_DESCRIPTION OF THE TASK_
Return all lines below containing the word "name".

Collected data:

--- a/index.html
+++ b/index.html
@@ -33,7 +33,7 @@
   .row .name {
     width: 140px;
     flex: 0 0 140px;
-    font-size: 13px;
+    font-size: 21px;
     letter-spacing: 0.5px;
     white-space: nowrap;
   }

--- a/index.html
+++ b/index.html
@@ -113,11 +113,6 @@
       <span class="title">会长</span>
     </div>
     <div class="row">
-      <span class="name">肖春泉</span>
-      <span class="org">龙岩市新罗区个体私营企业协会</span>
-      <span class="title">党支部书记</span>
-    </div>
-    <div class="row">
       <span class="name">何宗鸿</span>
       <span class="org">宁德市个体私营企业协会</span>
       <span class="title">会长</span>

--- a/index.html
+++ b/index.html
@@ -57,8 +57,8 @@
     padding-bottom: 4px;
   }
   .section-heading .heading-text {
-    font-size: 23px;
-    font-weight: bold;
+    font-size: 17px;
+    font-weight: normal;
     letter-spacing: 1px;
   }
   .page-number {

---

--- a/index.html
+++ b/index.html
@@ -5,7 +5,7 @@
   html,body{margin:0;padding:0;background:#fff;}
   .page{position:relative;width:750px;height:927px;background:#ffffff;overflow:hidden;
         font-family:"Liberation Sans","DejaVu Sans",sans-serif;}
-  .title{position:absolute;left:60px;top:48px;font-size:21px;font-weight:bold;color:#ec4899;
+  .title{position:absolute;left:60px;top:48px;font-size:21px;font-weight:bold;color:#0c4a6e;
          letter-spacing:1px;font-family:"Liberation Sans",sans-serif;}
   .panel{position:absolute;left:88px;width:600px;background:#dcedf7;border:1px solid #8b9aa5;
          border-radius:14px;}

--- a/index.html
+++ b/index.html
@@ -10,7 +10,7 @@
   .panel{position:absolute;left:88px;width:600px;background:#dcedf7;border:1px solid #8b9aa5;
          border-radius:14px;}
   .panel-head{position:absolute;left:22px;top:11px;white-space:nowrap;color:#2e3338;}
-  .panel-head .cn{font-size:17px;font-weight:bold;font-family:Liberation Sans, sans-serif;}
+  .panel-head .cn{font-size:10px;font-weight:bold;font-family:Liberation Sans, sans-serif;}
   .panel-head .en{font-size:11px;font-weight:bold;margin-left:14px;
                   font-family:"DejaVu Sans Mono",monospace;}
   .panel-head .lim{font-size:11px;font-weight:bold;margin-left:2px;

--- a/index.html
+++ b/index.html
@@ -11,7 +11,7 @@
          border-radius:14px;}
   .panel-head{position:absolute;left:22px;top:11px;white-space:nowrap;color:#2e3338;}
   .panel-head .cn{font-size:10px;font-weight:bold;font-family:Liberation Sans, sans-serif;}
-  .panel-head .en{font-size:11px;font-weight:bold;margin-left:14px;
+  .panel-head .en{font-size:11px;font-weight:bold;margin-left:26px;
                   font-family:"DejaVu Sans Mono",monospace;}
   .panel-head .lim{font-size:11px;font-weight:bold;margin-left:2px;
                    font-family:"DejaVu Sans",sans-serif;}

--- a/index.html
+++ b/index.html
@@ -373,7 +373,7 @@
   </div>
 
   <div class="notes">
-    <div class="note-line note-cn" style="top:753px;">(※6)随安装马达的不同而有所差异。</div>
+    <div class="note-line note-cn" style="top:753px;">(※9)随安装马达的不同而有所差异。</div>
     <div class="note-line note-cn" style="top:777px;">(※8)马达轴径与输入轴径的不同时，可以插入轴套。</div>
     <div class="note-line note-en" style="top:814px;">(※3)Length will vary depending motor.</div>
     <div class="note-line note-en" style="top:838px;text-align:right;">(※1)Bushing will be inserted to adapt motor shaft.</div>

_SOLUTION TO THIS EXERCISE_
   .row .name {
-      <span class="name">肖春泉</span>
       <span class="name">何宗鸿</span>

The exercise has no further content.